Что такое «гамалиилы», инфантерист не представлял; на слух - не то крокодилы, не то обезьяны. Но звучало внушительно.
В мыслях Марек уже много раз проклял злой рок в лице полковника Айзенштирна, подписавшего его в сопровождение секретного груза. Не иначе, всё из-за того конфуза с газовой маской!
И будь проклят заодно и тот, кто придумал химические карандаши! Начиналось всё с шутки: роте выдали новейшие, секретные маски для защиты от удушливых газов. Сами-то маски не секретные - что там особого, намордник да пара стекляшек плюс шланг; а вот содержимое поясного «фелтербокса» и впрямь секретом было. Коробочки даже опечатаны!
Впрочем, до содержания коробочки Мареку дела не было - раз положено секретить, стало быть, так надо. А вот сама маска и шланг напомнили виденного на картинке заморского слона. Смеху ради, рядовой выпросил у писарчука Даниеля огрызок химического карандаша и слегка поработал над маской: с боков появились овалы, изображающие уши-лопухи, рядом с носом обозначились бивни, а на лбу добавилось морщин. Смеялись всем отделением. Зря. Увидевший доработку казенного имущества фельдфебель последовательно отверг сперва одно оправдание (маскировка под дикое животное), затем второе (противник, встретив слона, будет ошеломлен и деморализован) после чего велел «убрать это безобразие».

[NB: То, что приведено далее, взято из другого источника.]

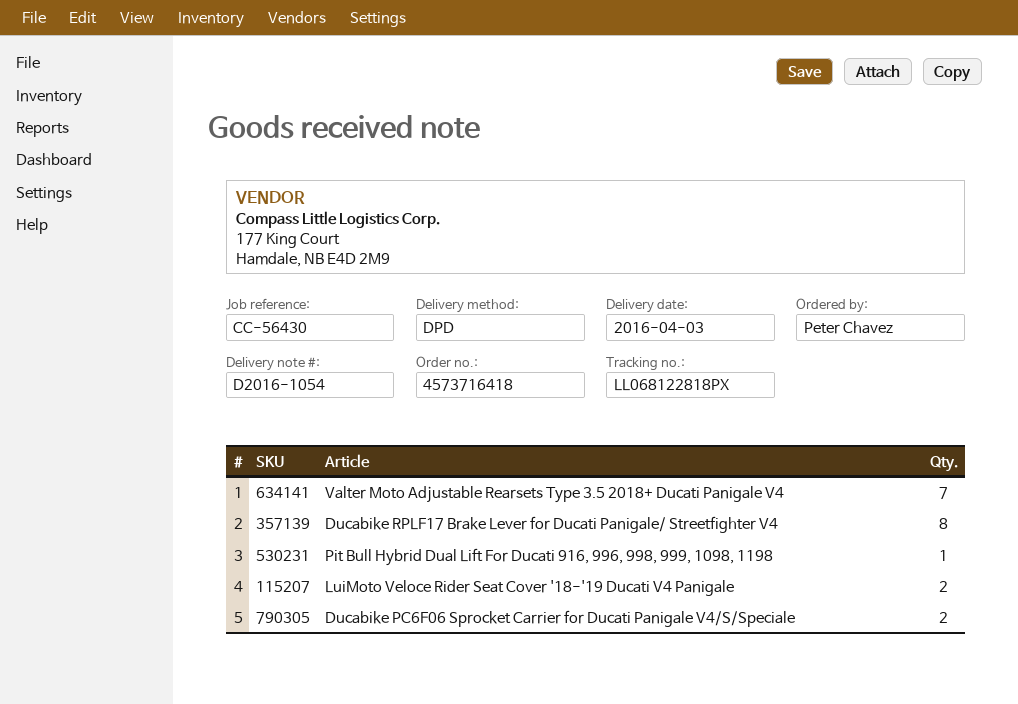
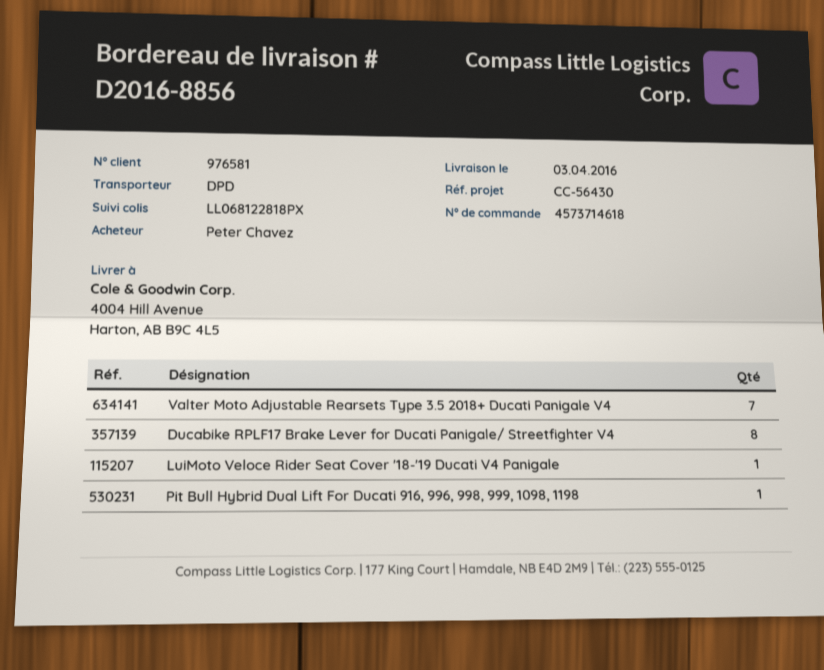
order number: 4573716418 -> 4573714618
delivery note number: D2016-1054 -> D2016-8856
LuiMoto Veloce Rider Seat Cover '18-'19 Ducati V4 Panigale: 2 -> 1
Ducabike PC6F06 Sprocket Carrier for Ducati Panigale V4/S/Speciale: 2 -> none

Беда была в том, что проклятый карандаш оказался дико стойким и всячески сопротивлялся воде, щетке и зубному порошку, которыми Марек нещадно драил маску. В то время, как товарищи по взводу ждали окончания процедур в упоре лежа на кулаках.
Вот и дохудожничался!
Нет, поначалу, услышав, что его включили в группу сопровождения груза в Урхан-Эрем, Марек чуть было не ошалел от восторга. Не прошло и года службы, а ему поручают задание, от которого зависят судьбы двух держав, а то и всей мировой политики! Ехать через пол-света на самом роскошном в мире поезде! Повидать другие страны, чужеземные города, отведать тамошних харчей и упиться нездешними винами! А какие там, на юге, должно быть, красотки!.. В голове у инфантериста Гузнорре замельтешил пёстрый калейдоскоп из чужих баек и обрывков синемафильмов, раскрашенных воображением в яркие цвета с преобладанием золота.
Яцек, выслушав восторженные фантазии приятеля, сострадательно посмеялся - а потом несколькими фразами развалил воздушный замок по камушку. Ничего особо почётного в подобной миссии не было, да и шансы повидать чужеземные красоты были мизерны. Солдаты из группы сопровождения обязаны неотлучно находиться при грузе. А значит - всю дорогу сидеть в запертом блиндвагоне, ни с кем не вступать в разговоры (а вдруг шпионы?), не брать в рот ничего, кроме выданных в дорогу опечатанных пайков (не ровен час, отравят!), и спасибо ещё, если на станциях будут выпускать покурить. Хотя маловероятно.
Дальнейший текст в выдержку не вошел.